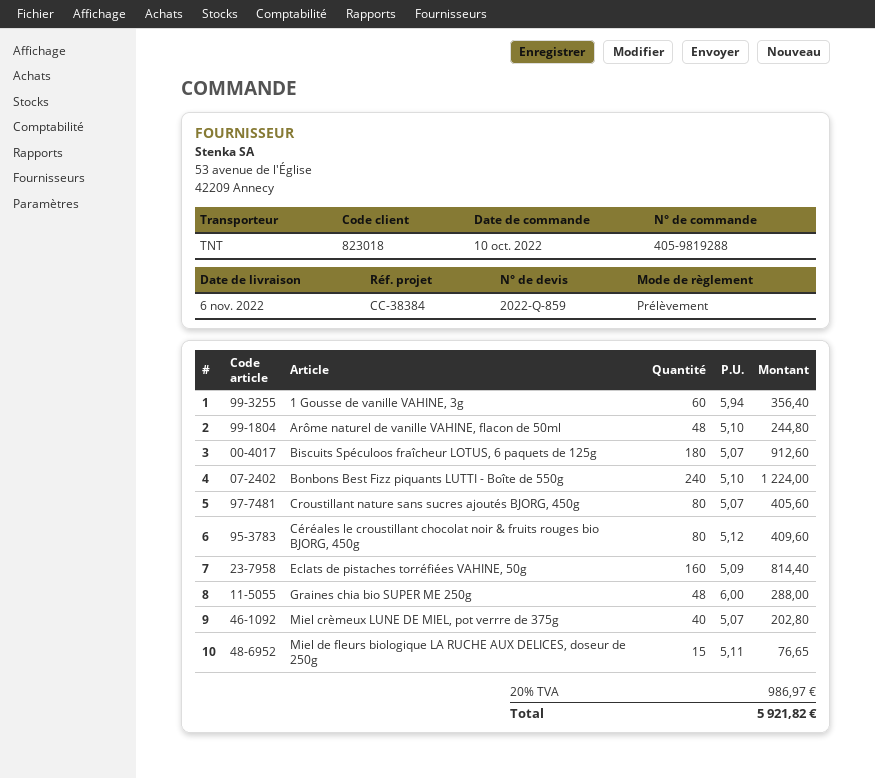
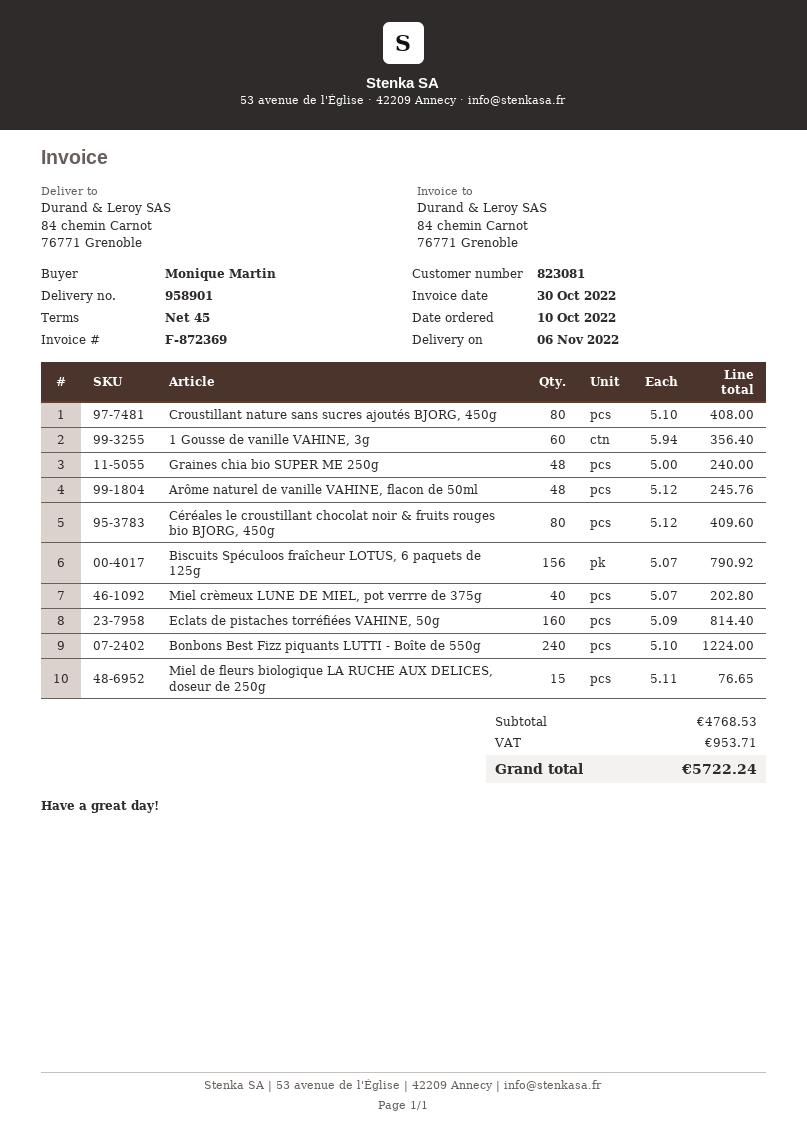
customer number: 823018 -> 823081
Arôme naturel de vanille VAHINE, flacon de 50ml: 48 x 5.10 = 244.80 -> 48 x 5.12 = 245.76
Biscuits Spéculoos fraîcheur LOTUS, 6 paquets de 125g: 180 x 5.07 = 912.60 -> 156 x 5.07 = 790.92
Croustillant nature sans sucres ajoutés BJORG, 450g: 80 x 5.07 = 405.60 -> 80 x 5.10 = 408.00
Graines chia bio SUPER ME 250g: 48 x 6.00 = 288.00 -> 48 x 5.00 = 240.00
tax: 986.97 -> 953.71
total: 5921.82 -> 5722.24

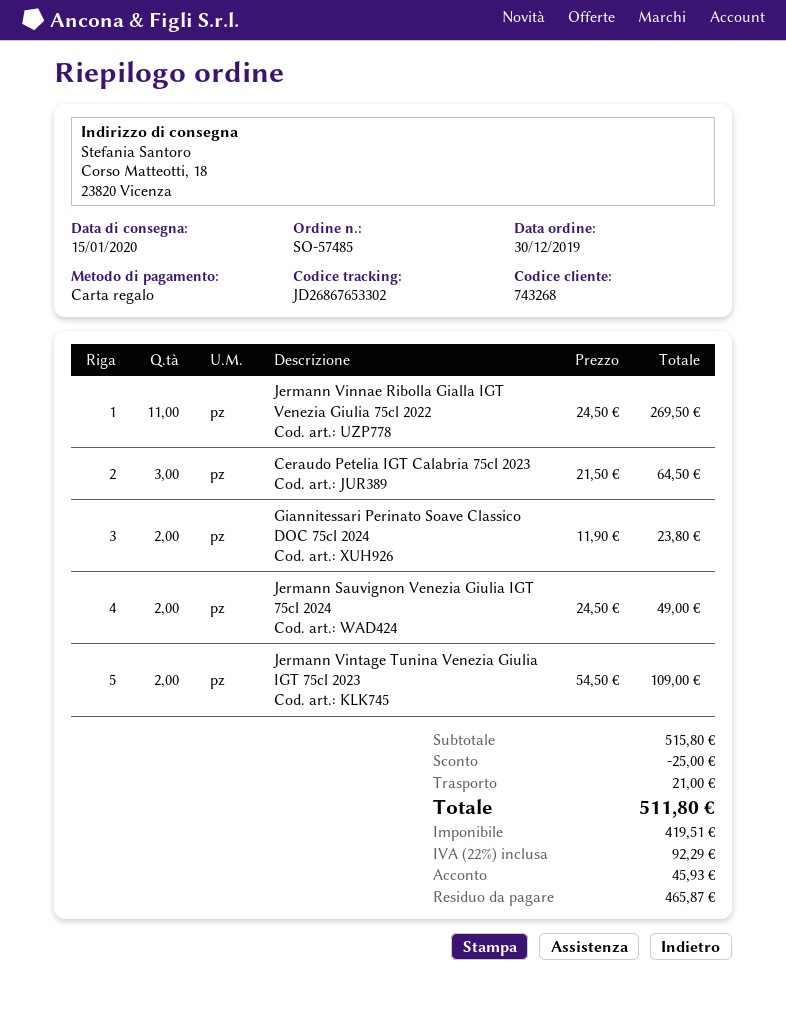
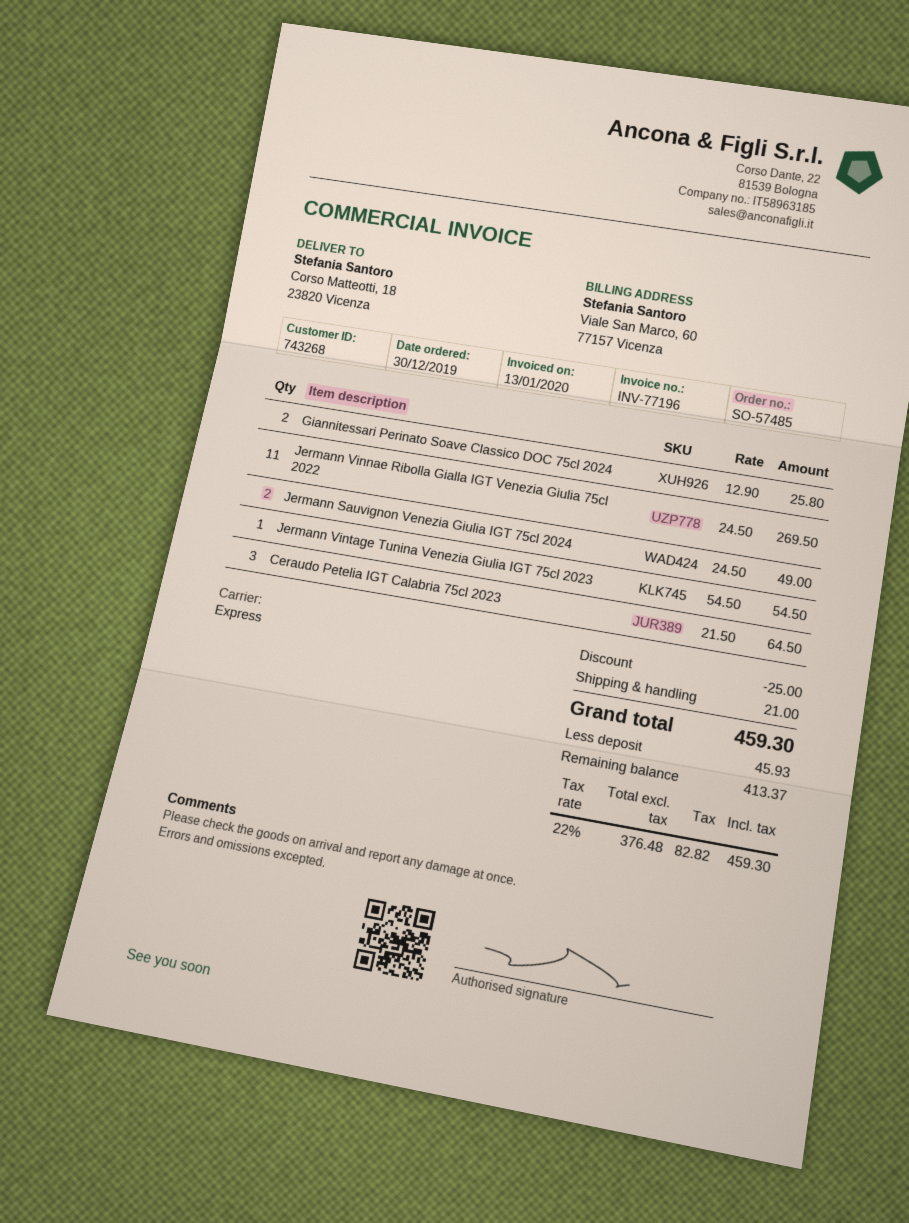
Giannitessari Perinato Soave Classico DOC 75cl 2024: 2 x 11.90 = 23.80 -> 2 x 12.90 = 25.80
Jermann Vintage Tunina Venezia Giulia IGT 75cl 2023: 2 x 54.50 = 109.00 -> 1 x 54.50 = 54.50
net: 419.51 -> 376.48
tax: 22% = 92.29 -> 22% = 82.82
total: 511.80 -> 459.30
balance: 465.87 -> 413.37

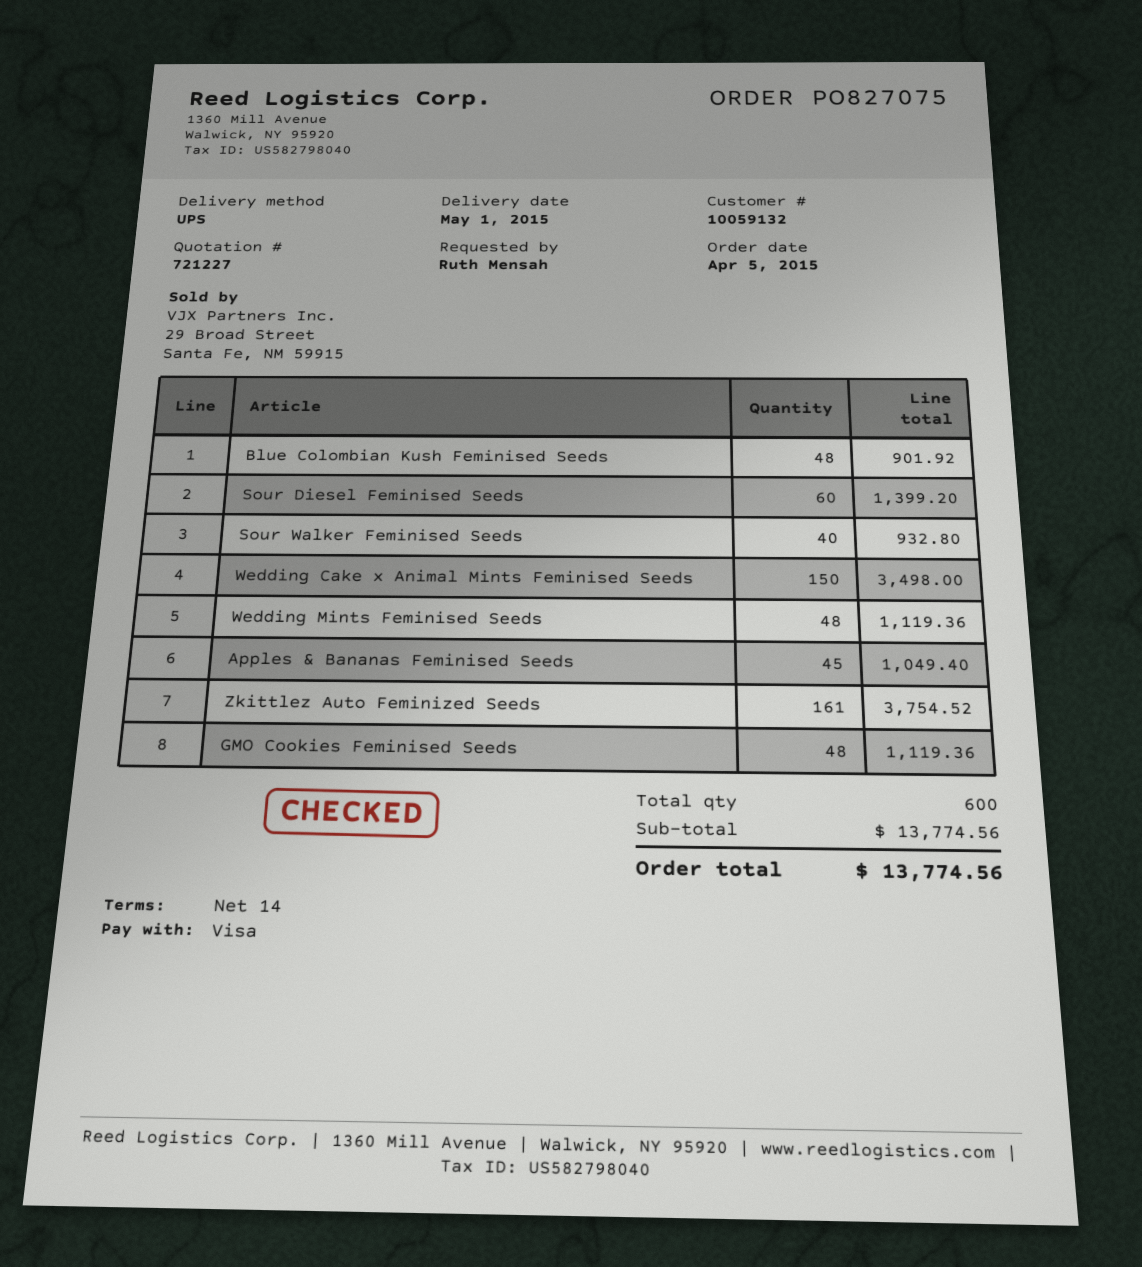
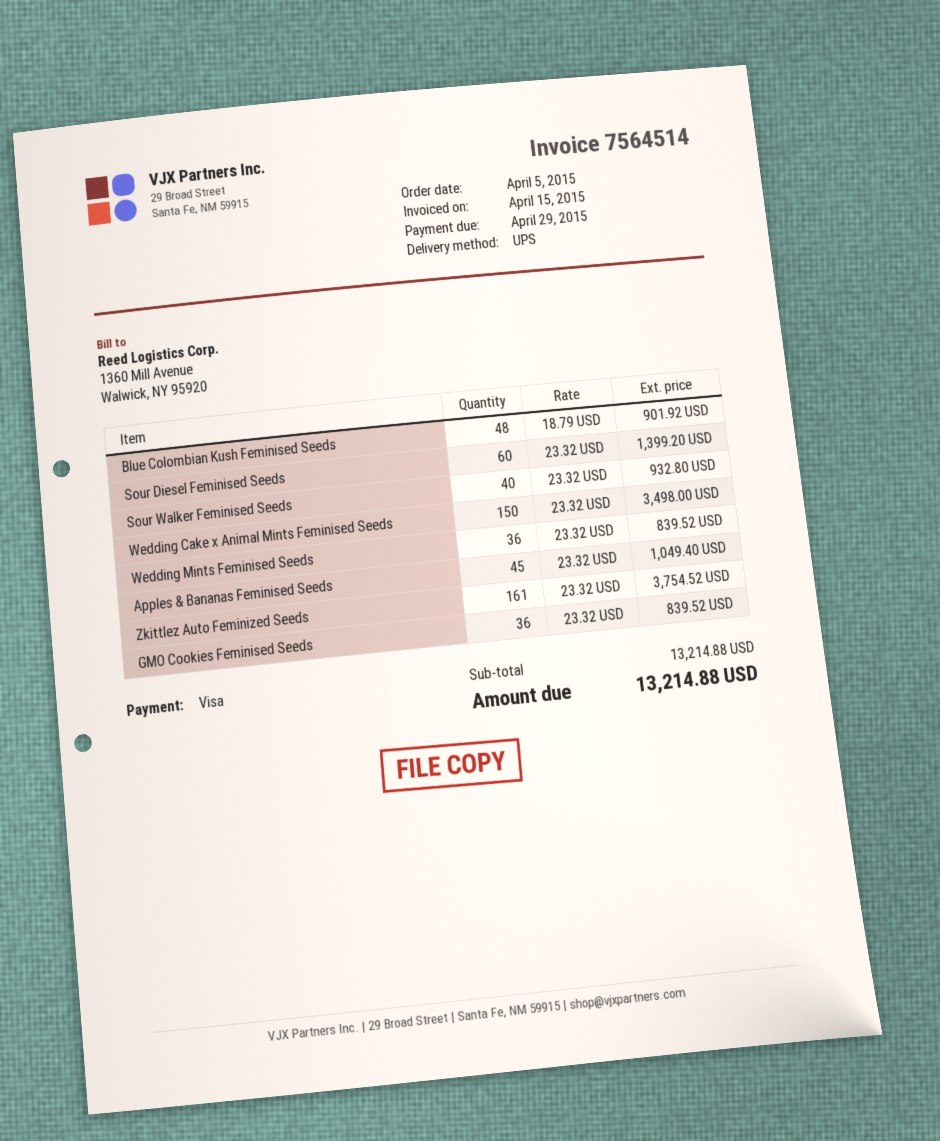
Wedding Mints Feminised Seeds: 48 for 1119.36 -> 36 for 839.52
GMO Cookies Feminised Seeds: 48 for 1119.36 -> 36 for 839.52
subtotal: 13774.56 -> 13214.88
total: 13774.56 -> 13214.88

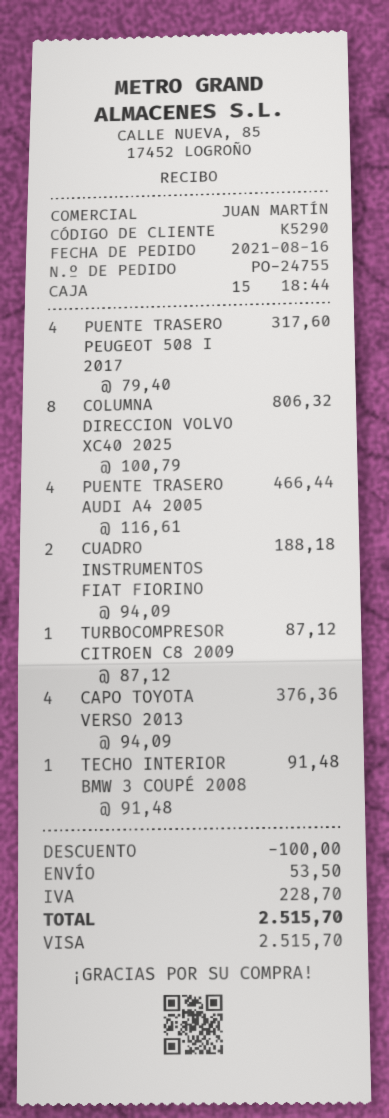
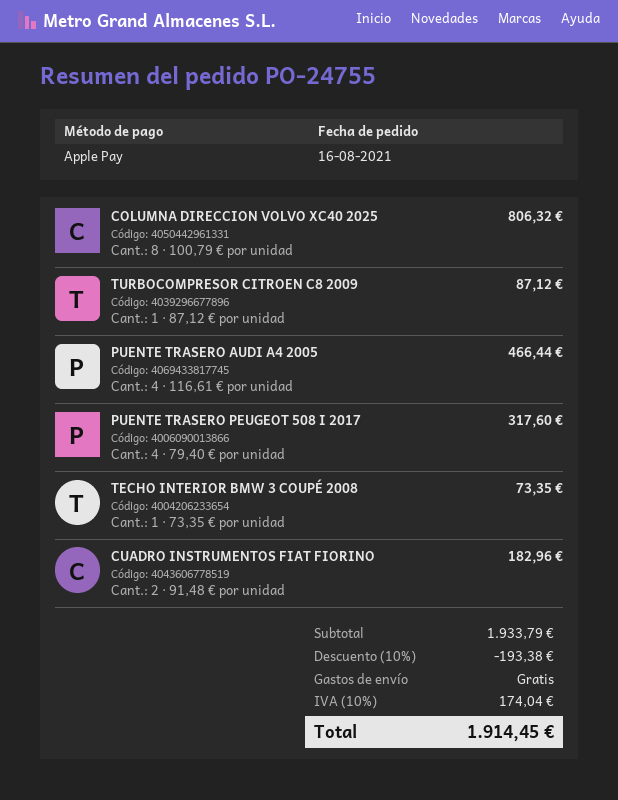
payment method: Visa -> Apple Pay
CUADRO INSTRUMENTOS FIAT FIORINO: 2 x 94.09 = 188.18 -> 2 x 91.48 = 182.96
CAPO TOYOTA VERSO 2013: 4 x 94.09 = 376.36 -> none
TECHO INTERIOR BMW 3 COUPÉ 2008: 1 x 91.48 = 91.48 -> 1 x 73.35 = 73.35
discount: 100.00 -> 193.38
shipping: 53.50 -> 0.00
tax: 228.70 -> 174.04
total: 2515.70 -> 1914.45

______________________________

Work to be completed: Write out word for word the lines of the listing above from the line with "GMO Cookies Feminised" to the line with "shipping: 53.50 -> 0.00", taking in both of those lines but no pictures.

The completed task:
GMO Cookies Feminised Seeds: 48 for 1119.36 -> 36 for 839.52
subtotal: 13774.56 -> 13214.88
total: 13774.56 -> 13214.88

payment method: Visa -> Apple Pay
CUADRO INSTRUMENTOS FIAT FIORINO: 2 x 94.09 = 188.18 -> 2 x 91.48 = 182.96
CAPO TOYOTA VERSO 2013: 4 x 94.09 = 376.36 -> none
TECHO INTERIOR BMW 3 COUPÉ 2008: 1 x 91.48 = 91.48 -> 1 x 73.35 = 73.35
discount: 100.00 -> 193.38
shipping: 53.50 -> 0.00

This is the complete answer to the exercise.